Allen, die am literarischen Leben der Banater Schwaben zu Beginn des 20. Jahrhunderts interessiert sind, ist die Zeitschrift „Von der Heide“ ein Begriff. Die erste Ausgabe dieser „illustrierten Monatsschrift für Kultur und Leben“  erschien im Februar 1909 in Temeswar. Ihr Initiator und Herausgeber war der Journalist, Dichter und Übersetzer Viktor Orendi-Hommenau (1870–1954). Mit großem persönlichen Engagement und viel Begeisterung für Literatur, aber auch unter großen wirtschaftlichen Nöten und Zwängen gab er die Zeitschrift mit einigen mehr oder weniger großen Unterbrechungen zwischen 1909 und 1937 heraus. Durch seine Kontakte zu Schriftstellern und Kulturschaffenden des Banats gelang es ihm,  die Autoren Otto Alscher, Josef Gabriel, Stephan Hartenstein,  Peter Jung, Franz Xaver Kappus, Adam Müller-Guttenbrunn und  Nikolaus Schmidt als Mitarbeiter für die Zeitschrift zu gewinnen. Die Zeitschrift erschien monatlich, die Auflage umfasste zunächst 200 Exemplare, stieg dann zeitweise auf 3000.

„Von der Heide“ war die  einzige deutschsprachige literarisch-kulturelle Monatsschrift im Banat im ersten Viertel des 20. Jahrhunderts. Zielgruppe waren die deutschen Minderheiten der östlichen und südöstlichen Regionen Österreich-Ungarns. Den inhaltlichen Schwerpunkt bildete das literarische Schaffen von deutschsprachigen Autoren aus dem  Banat, Siebenbürgen und der  Bukowina. Daneben fanden sich auch Texte von rumänischen,  serbischen und ungarischen Literaten in deutscher Übersetzung. Den Hauptteil der Zeitschrift  nahmen in der Regel die belletristischen Texte ein (Erzählungen, Roman-Fragmente, Aufsätze und Gedichte, zum Teil auch als Mundartliteratur), an die sich Beiträge zur Geschichte, Kulturgeschichte und Volkskunde der Banater Schwaben anschlossen. In ihrer politischen Ausrichtung setzte sich die Zeitschrift für die Rechte der deutschen Bevölkerung im Banat und im gesamten Ungarn vor dem Friedensschluss von Trianon ein. Zeitweise erschien eine eigene Rubrik („Vom Deutschtum in  Ungarn“), in der sich der Herausgeber für die Rechte der  deutschen Bevölkerung und gegen die gewaltsame Magyarisierung aussprach.
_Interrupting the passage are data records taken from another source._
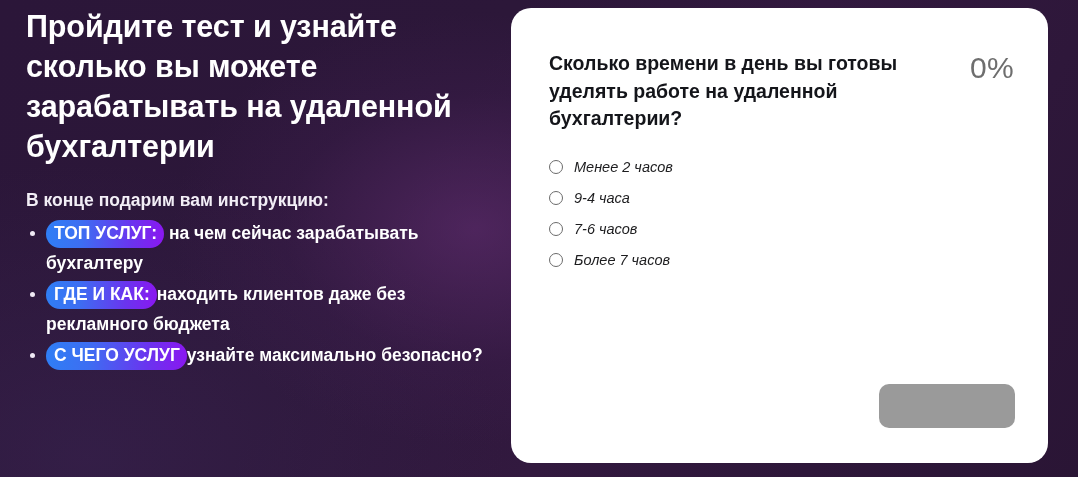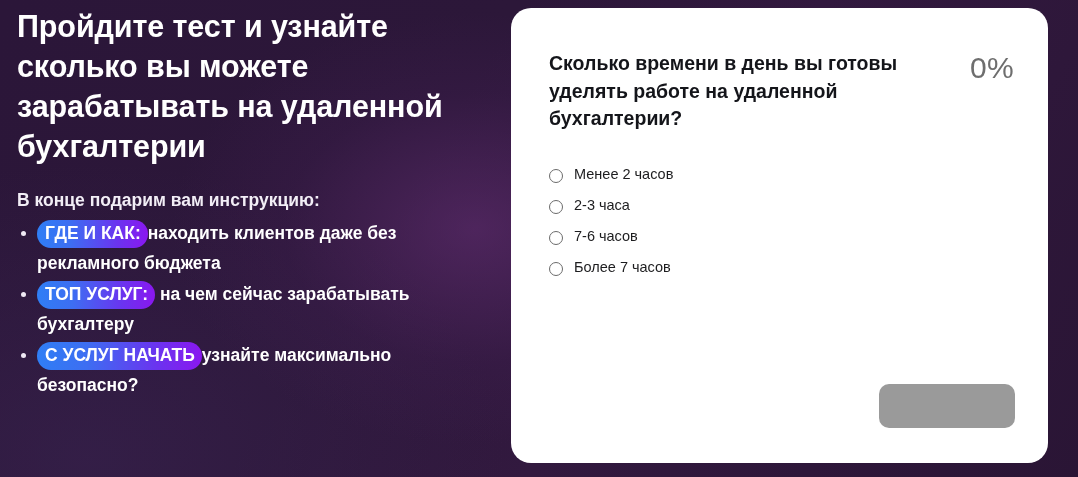--- a/index.html
+++ b/index.html
@@ -22,21 +22,21 @@
     inset: 0;
     background:
       radial-gradient(ellipse 420px 300px at 44% 48%, rgba(104, 48, 120, 0.55) 0%, rgba(74, 34, 92, 0.22) 45%, rgba(42, 21, 54, 0) 72%),
       radial-gradient(ellipse 600px 420px at 8% 96%, rgba(58, 36, 82, 0.55) 0%, rgba(42, 21, 54, 0) 70%),
       linear-gradient(122deg, #2b1639 0%, #2c1739 38%, #32193f 60%, #2a1535 100%);
   }
 
   
   #left-col {
     position: absolute;
-    left: 17px;
+    left: 26px;
     top: 6px;
     width: 478px;
   }
 
   #promo-heading {
     color: #ffffff;
     font-size: 30.5px;
     font-weight: bold;
     line-height: 40px;
     letter-spacing: -0.1px;
@@ -124,22 +124,23 @@
     white-space: nowrap;
   }
 
   #quiz-options {
     list-style: none;
     margin-top: 19px;
   }
 
   .option-row {
     display: flex;
-    align-items: flex-end;
+    align-items: center;
     height: 31px;
+    font-style: italic;
   }
 
   .option-radio {
     width: 14px;
     height: 14px;
     min-width: 14px;
     border: 1.6px solid #6b6b6b;
     border-radius: 50%;
     margin-right: 11px;
     background: transparent;
@@ -173,31 +174,31 @@
 <div id="left-col">
 
   <h1 id="promo-heading">Пройдите тест и узнайте сколько вы можете зарабатывать на удаленной бухгалтерии</h1>
 
   <div id="promo-subheading">В конце подарим вам инструкцию:</div>
 
   <ul id="promo-bullets">
 
     <li class="bullet-item">
       <span class="bullet-dot"></span>
-      <span class="badge">ГДЕ И КАК:</span><span class="badge-rest">находить клиентов даже без рекламного бюджета</span>
+      <span class="badge">ТОП УСЛУГ:</span><span class="badge-rest"> на чем сейчас зарабатывать бухгалтеру</span>
     </li>
 
     <li class="bullet-item">
       <span class="bullet-dot"></span>
-      <span class="badge">ТОП УСЛУГ:</span><span class="badge-rest"> на чем сейчас зарабатывать бухгалтеру</span>
+      <span class="badge">ГДЕ И КАК:</span><span class="badge-rest">находить клиентов даже без рекламного бюджета</span>
     </li>
 
     <li class="bullet-item">
       <span class="bullet-dot"></span>
-      <span class="badge">С УСЛУГ НАЧАТЬ</span><span class="badge-rest">узнайте максимально безопасно?</span>
+      <span class="badge">С ЧЕГО УСЛУГ</span><span class="badge-rest">узнайте максимально безопасно?</span>
     </li>
 
   </ul>
 </div>
 
 <div id="quiz-card">
 
   <div id="quiz-head">
     <div id="quiz-question">Сколько времени в день вы готовы уделять работе на удаленной бухгалтерии?</div>
     <div id="quiz-progress">0%</div>
@@ -205,21 +206,21 @@
 
   <ul id="quiz-options">
 
     <li class="option-row">
       <span class="option-radio"></span>
       <span class="option-label">Менее 2 часов</span>
     </li>
 
     <li class="option-row">
       <span class="option-radio"></span>
-      <span class="option-label">2-3 часа</span>
+      <span class="option-label">9-4 часа</span>
     </li>
 
     <li class="option-row">
       <span class="option-radio"></span>
       <span class="option-label">7-6 часов</span>
     </li>
 
     <li class="option-row">
       <span class="option-radio"></span>
       <span class="option-label">Более 7 часов</span>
Nach dem Ersten  Weltkrieg richtete sich die politische Zielsetzung verstärkt auf  Rumänien.

Auf den Quellenwert der Zeitschrift für Historiker und Literaturwissenschaftler hat die bisherige Forschung wiederholt hingewiesen. Die einzige monographische Darstellung der Zeitschrift ist 1978 von Walter Engel unter dem Titel „Von der Heide. Anthologie einer Zeitschrift“ in Bukarest publiziert worden. In Deutschland befinden sich Exemplare der Zeitschrift verstreut in rund zehn Bibliotheken. Eine nutzbare, komplette Sammlung ist in keiner Bibliothek verfügbar. Aus dieser Situation heraus entstand die Idee, die Zeitschrift  zu digitalisieren und für ein interessiertes Publikum online zur Verfügung zu stellen. Auf Anregung der Stiftung Gerhart-Hauptmann-Haus in Düsseldorf und der  Stiftung Martin-Opitz-Bibliothek in Herne erfolgte Ende 2011 in einem ersten Arbeitsschritt die Zusammenstellung der verstreuten Zeitschriftenbestände zum Zweck der Digitalisierung. Hierzu wurden die Bestände der Universitätsbibliothek Leipzig, der Bibliothek des Hauses der Donauschwaben in Salzburg sowie der Bibliothek des Instituts für Donauschwäbische Geschichte und Landeskunde in Tübingen herangezogen. Anfang 2012 wurden in einem zweiten Arbeitsschritt die einzelnen Bände der Zeitschrift sowie das 1919 als Almanach zu der Zeitschrift erschienene „Heidebuch. Orendi-Hommenau’s Kalender für deutsche Literatur und Kunst“ in der Martin-Opitz-Bibliothek digitalisiert und bearbeitet. Die digitale Version der Zeitschrift kann nun in den am Projekt teilnehmenden Bibliotheken als CD-ROM entliehen werden. Seit Juli 2012 ist das vollständige Digitalisat auch bei „DiFMOE Digitales Forum Mittelund Osteuropa“ unter www.difmoe.eu veröffentlicht und steht allen Interessierten weltweit zur Verfügung.